Ein offensichtlicher Nachteil der enum-Lösung ist, dass sie sich nicht von außerhalb des Moduls erweitern lässt. Um weitere Gestalten hinzufügen zu können, müssen wir den Aufzählungstypen anpassen. Wir kennen also bereits zwei Wege, Polymorphie in Rust umzusetzen. Beide haben Vor- und Nachteile, die wir im folgenden zusammenfassen.

Statische Polymorphie durch generische Typen...

  • ...ist üblicherweise effizienter zur Laufzeit als dynamische Polymorphie, da die Entscheidungspfade einkompiliert sind und der Compiler noch mehr Optimierungsmöglichkeiten hat.
  • ...kann im Gegensatz zu dynamischer Polymorphie mit enums auch von außerhalb des Moduls erweitert werden. Man kann z.B. polymorphe Funktionalität in einer Bibliothek definieren und Benutzer dieser Bibliothek können neue Gestalten erfinden und die Funktionalität der Bibliothek auf diese anwenden.
  • ...führt zu größeren Kompilaten, da für jede Kombination generischer Typen ein neuer Typ oder eine Funktion vom Compiler erzeugt wird.
  • ...führt dazu, dass der Übersetzungsvorgang selbst länger dauert.
  • ...kann nur verwendet werden, wenn alle relevanten Entscheidungen zur Kompilierzeit getroffen werden können. Beispielsweise Benutzereingaben von Programmnutzern sind zur Kompilierzeit noch nicht bekannt.
  • ...kann nicht verwendet werden, um in einem Container unterschiedliche Gestalten abzulegen. Man kann zur Kompilierzeit festlegen, welche Gestalt in den Container gehört und dann ausschließlich diesen konkreten Typen zur Laufzeit verwenden. Einem Container Instanzen eines Aufzählungstypen mit unterschiedlichen Varianten hinzuzufügen ist dagegen kein Problem.
  • ...ist manchmal nicht trivial. Das ist insbesondere dann der Fall, wenn man generischen Code über ein Verhalten schreiben will, für das es noch keinen passenden Trait gibt. Die Verwendung von Aufzählungstypen ist oft simpler.

Aufgabe

Um den letzten Punkt zu verdeutlichen, sei angenommen, dass wir eine Funktion schreiben, die ein assoziatives Array verwendet. Es soll dem Benutzer aber überlassen werden, ob er eine HashMap verwendet oder z.B. die VecMap, die wir in Kapitel 3 selbst entwickelt haben.

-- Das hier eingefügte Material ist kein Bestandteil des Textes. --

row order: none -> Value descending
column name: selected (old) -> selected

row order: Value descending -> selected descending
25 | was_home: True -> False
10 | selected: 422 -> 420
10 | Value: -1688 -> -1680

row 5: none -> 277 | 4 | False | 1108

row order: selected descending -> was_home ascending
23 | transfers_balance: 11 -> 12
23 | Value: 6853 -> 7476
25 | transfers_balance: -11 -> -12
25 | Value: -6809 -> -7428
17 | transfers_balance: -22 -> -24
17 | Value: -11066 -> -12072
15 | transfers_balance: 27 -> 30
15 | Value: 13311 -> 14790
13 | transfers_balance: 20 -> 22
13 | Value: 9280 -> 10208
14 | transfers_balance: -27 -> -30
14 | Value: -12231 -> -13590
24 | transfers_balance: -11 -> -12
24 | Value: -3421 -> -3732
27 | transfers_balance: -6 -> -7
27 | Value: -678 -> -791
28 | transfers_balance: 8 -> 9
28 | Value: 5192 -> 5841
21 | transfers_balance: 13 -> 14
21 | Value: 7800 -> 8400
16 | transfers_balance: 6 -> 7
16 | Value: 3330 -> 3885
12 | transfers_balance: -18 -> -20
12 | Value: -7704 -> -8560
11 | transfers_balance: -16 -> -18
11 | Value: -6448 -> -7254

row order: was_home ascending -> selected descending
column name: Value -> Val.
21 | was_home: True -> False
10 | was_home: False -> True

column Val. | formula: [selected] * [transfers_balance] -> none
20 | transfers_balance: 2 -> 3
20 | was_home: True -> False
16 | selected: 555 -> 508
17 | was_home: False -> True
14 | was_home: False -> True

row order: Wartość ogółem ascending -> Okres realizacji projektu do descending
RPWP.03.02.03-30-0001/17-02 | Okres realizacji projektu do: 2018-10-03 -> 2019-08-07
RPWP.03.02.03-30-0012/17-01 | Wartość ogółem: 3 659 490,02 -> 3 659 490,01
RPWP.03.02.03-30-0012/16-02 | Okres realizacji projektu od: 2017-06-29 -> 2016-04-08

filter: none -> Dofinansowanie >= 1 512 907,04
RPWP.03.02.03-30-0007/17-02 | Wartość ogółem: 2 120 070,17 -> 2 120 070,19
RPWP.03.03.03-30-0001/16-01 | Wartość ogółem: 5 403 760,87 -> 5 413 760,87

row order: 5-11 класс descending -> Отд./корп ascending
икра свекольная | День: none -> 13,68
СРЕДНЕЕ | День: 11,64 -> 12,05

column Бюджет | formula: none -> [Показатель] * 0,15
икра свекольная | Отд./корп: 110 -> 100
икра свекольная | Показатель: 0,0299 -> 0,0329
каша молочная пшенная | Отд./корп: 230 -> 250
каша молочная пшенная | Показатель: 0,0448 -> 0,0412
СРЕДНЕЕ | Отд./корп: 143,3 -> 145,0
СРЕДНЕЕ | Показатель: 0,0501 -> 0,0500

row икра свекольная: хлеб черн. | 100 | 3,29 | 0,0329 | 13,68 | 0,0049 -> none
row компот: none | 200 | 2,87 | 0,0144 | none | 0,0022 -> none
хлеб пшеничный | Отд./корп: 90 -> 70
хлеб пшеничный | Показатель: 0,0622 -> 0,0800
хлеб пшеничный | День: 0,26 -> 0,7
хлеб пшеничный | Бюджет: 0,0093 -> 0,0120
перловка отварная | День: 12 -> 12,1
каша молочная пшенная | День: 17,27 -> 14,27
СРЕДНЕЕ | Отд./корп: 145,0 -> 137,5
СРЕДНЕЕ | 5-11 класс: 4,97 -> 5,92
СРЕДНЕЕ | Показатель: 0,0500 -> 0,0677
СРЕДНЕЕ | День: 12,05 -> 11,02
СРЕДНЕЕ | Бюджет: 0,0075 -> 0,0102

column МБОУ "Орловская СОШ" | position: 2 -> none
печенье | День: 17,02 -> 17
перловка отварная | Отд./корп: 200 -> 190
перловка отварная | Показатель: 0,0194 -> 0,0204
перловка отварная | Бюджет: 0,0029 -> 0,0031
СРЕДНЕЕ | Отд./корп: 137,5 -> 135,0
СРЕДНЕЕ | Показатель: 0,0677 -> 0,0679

Unsere Funktion soll den Typ des Containers als generischen Typen erhalten und eine Liste an Key-Value-Paaren bekommen, die je nach Benutzereingabe entweder nach den Key oder nach den Values sortiert wurden.

Es gibt noch eine weitere Möglichkeit dynamischer Polymorphie in Rust. Die sogenannten Trait-Objekte sind das Thema der folgenden Abschnitte und entsprechen dem Konzept der Polymophie in Objekt-orientierter Programmierung. Damit ist es möglich dynamisch polymorphe Typen, die außerhalb des Moduls definiert wurden, zu verwenden. Aufzählungstypen, die Daten beinhalten, gibt es in vielen objekt-orientierten Sprachen gar nicht. Die Mengen der Probleme, die sich durch den Aufzählungstypen und durch Trait-Objekte lösen lassen, überlappen sich also, wie wir im nächsten Abschnitt sehen werden.